Going full-on with hypermedia takes some preparations and to convince the masses will require some tooling and examples. Especially tooling. The ability to produce rich developer experience is the determinant of many successful technologies. Another crucial factor are real-life uses cases solved by the technology in question. I would like to focus on the former.

As much as the industry has bought into lightweight Web APIs, often inappropriately called RESTful, there has been an uphill battle to have real hypermedia gain traction.

Why hasn’t hypermedia gone mainstream?

I’m still not sure what are the main factors which contribute to the slow adoption of real, unadulterated hypermedia. It seems that a lot of people find hypermedia hard. Just look at all those question on StackOverflow. There are also a number of proponents of pragmatic REST. In my opinion that mostly means throwing the baby out with bath water. Pragmatic approach to REST is seen everywhere.

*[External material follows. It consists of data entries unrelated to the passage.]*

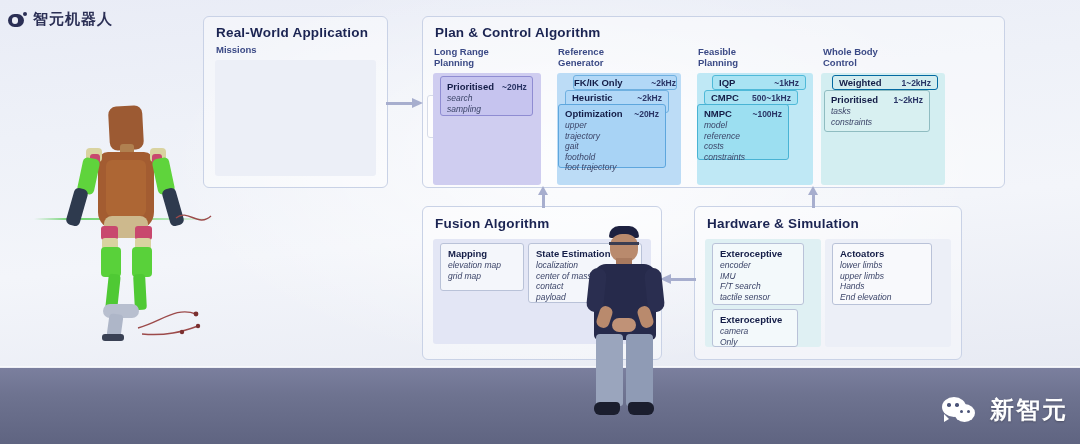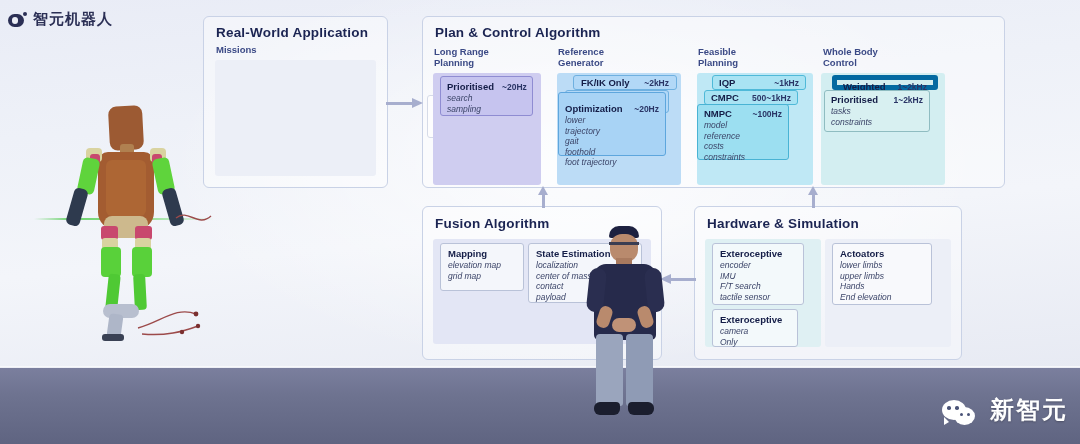--- a/index.html
+++ b/index.html
@@ -202,7 +202,7 @@
     </ul>
   </div>
 
-  <div class="card v-blue" style="left:573px;top:75px;width:104px;height:15px;padding:1px 7px;">
+  <div class="card v-blue" style="left:573px;top:75px;width:104px;height:15px;padding:1px 0;">
     <div class="ttl">
       <span class="name">FK/IK Only</span>
       <span class="freq">~2kHz</span>

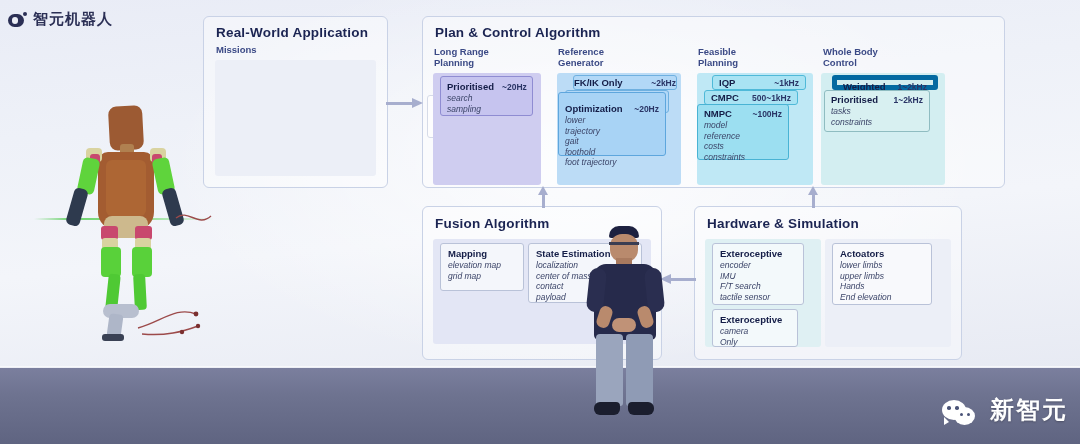--- a/index.html
+++ b/index.html
@@ -54,7 +54,7 @@
   .card.v-blue2{background:#a8d3f5;border:1px solid #5ea6dd;}
   .card.v-cyan{background:#a9e3f3;border:1px solid #4fb9d8;}
   .card.v-cyan2{background:#9cdff1;border:1px solid #49b3d4;}
-  .card.v-mint{background:#d3edef;border:5px solid #0369a1;}
+  .card.v-mint{background:#d3edef;border:1px solid #0369a1;}
   .card.v-white{background:rgba(255,255,255,.62);border:1px solid #b9c2d8;}
   .card.v-mintlite{background:#d8f0f1;border:1px solid #8fbcc1;}
 

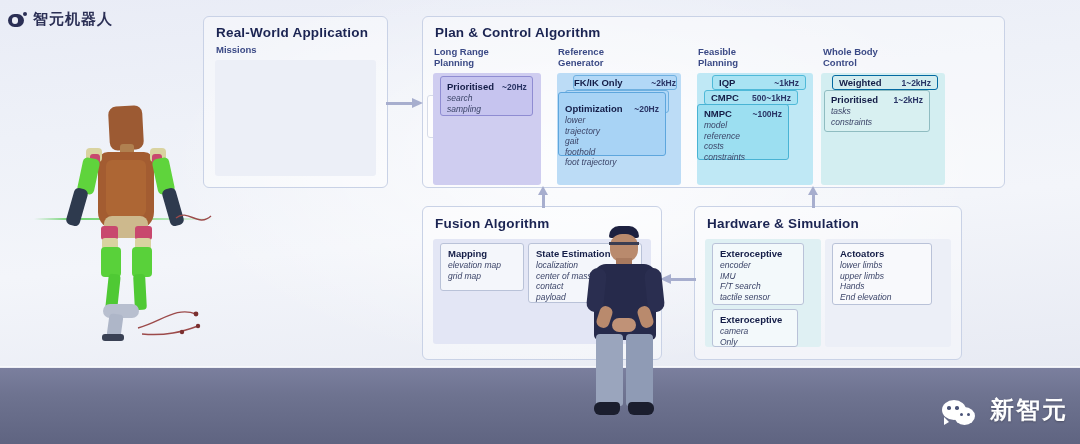--- a/index.html
+++ b/index.html
@@ -214,7 +214,7 @@
       <span class="freq">~2kHz</span>
     </div>
   </div>
-  <div class="card v-blue2" style="left:558px;top:92px;width:108px;height:64px;padding:10px 6px;">
+  <div class="card v-blue2" style="left:558px;top:104px;width:108px;height:64px;padding:3px 6px;">
     <div class="ttl">
       <span class="name">Optimization</span>
       <span class="freq">~20Hz</span>

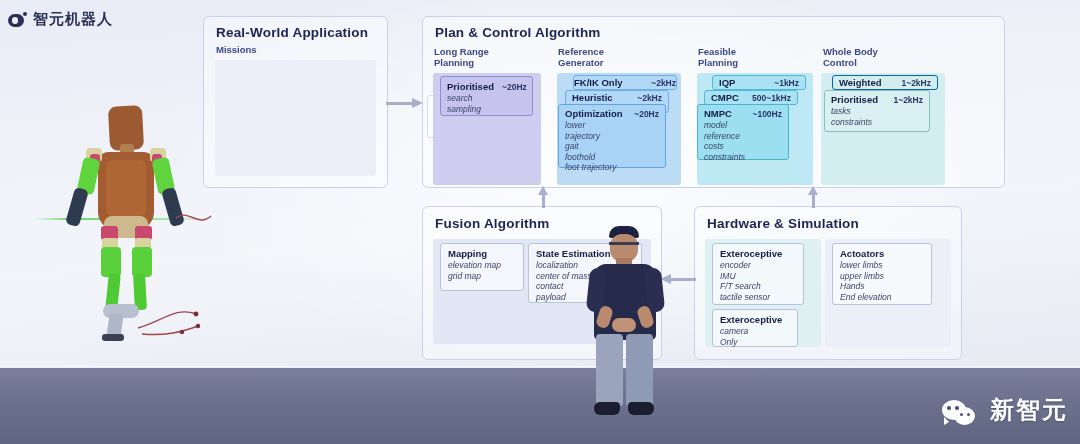--- a/index.html
+++ b/index.html
@@ -220,7 +220,7 @@
       <span class="freq">~20Hz</span>
     </div>
     <ul>
-      <li>lower</li>
+      <li>upper</li>
       <li>trajectory</li>
       <li>gait</li>
       <li>foothold</li>

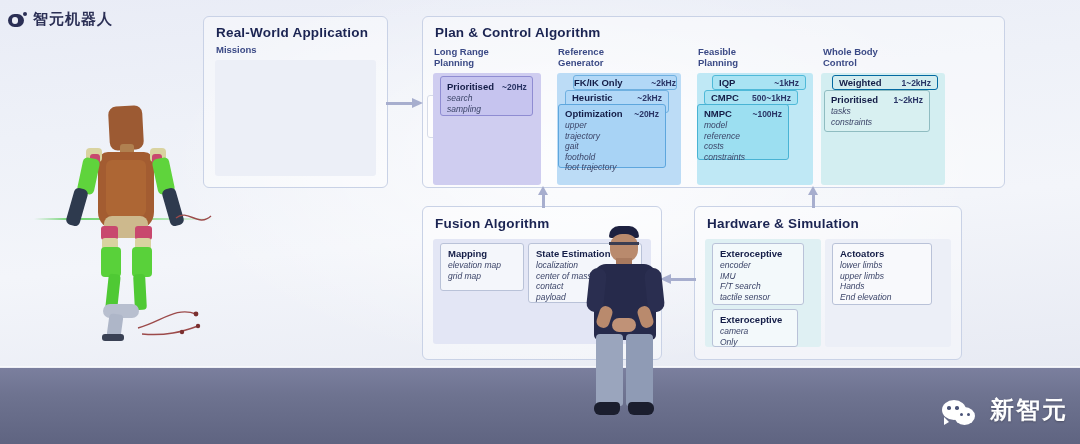--- a/index.html
+++ b/index.html
@@ -74,7 +74,7 @@
   .pz{position:absolute;}
 
   
-  #watermark{position:absolute;right:12px;bottom:18px;display:flex;align-items:flex-end;gap:14px;}
+  #watermark{position:absolute;right:12px;bottom:18px;display:flex;align-items:center;gap:14px;}
   .wc-icon{position:relative;width:34px;height:26px;}
   .wc-icon .b1{position:absolute;left:0;top:0;width:24px;height:20px;border-radius:50%;background:#fff;}
   .wc-icon .b2{position:absolute;left:12px;top:7px;width:21px;height:18px;border-radius:50%;background:#fff;}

At the worse end there are for example REST documentation and flawed methods of API versioning. To my despair it seems that too many supporters of such practices completely neglect hypertext and best practices around URIs and links.

A slightly brighter shade of pragmatic REST are the various media types, which actually do put the emphasis on runtime discoverability. This is not something I will disagree with. Not every API is made equal and not every media type needs all the features necessary for a complete hypertext-driven interaction. With links to begin with (think HAL), through forms (supported by Collection+JSON for example) all the way to rich (SIREN or NARWHL) and extensible (Hydra Core) hypermedia.

An optimistic person could envision a proliferation of cool media types and servers using them. Is this so far from the truth! I think that there are still a number of puzzles missing which hinders adoption of proper hypermedia.

The labours of hypermedia

Hypermedia has still a long way to go. To make it happen for real there has to be an active community which understands its benefits and will produce all the necessary moving parts.

  1. We must raise awareness of the benefits of hypermedia
  2. We must define best practices around the shady parts of REST such as versioning
  3. We need powerful and extensible media types
  4. We must create the tooling around these media types for both server and client side
  5. We need a new paradigm for creating adaptive user interfaces both of autonomous and bespoke clients

In future posts I will try to address these labours and show some of my recipes for actual hypermedia-ness.